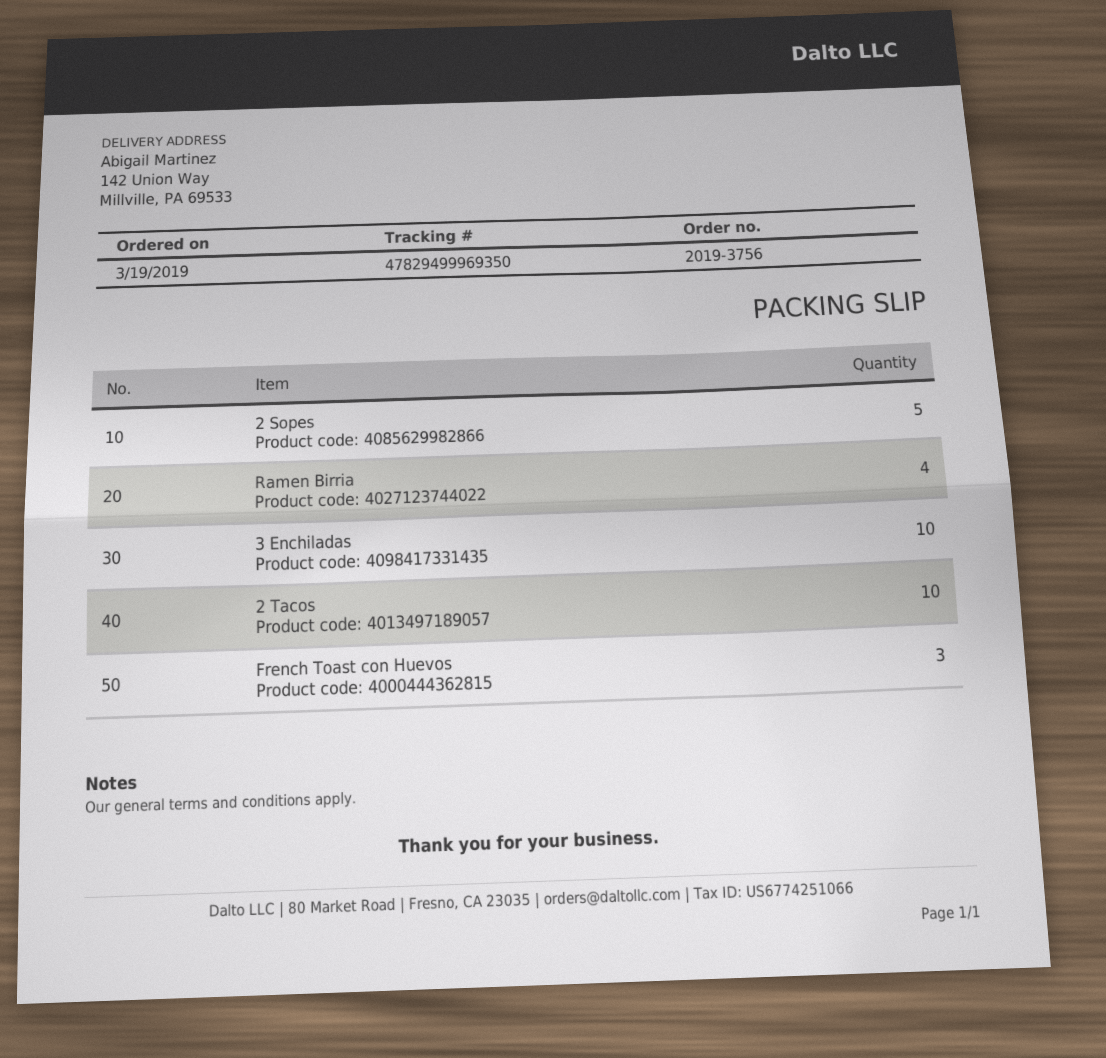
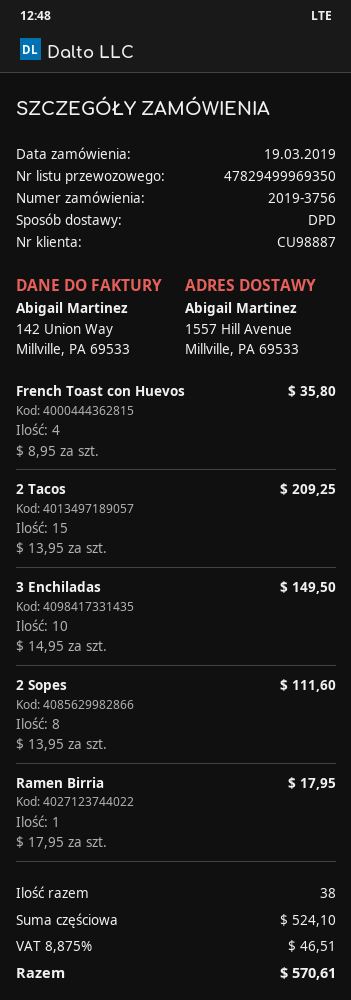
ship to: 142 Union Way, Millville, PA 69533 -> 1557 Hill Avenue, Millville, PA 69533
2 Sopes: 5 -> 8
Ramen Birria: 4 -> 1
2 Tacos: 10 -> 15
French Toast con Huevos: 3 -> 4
::::::
_Exercise directions_:
Your answer should be the lines from the one that contains "Ramen Birria: 4 -> 1" through the last line of the material, copied exactly.

_Expected answer_:
Ramen Birria: 4 -> 1
2 Tacos: 10 -> 15
French Toast con Huevos: 3 -> 4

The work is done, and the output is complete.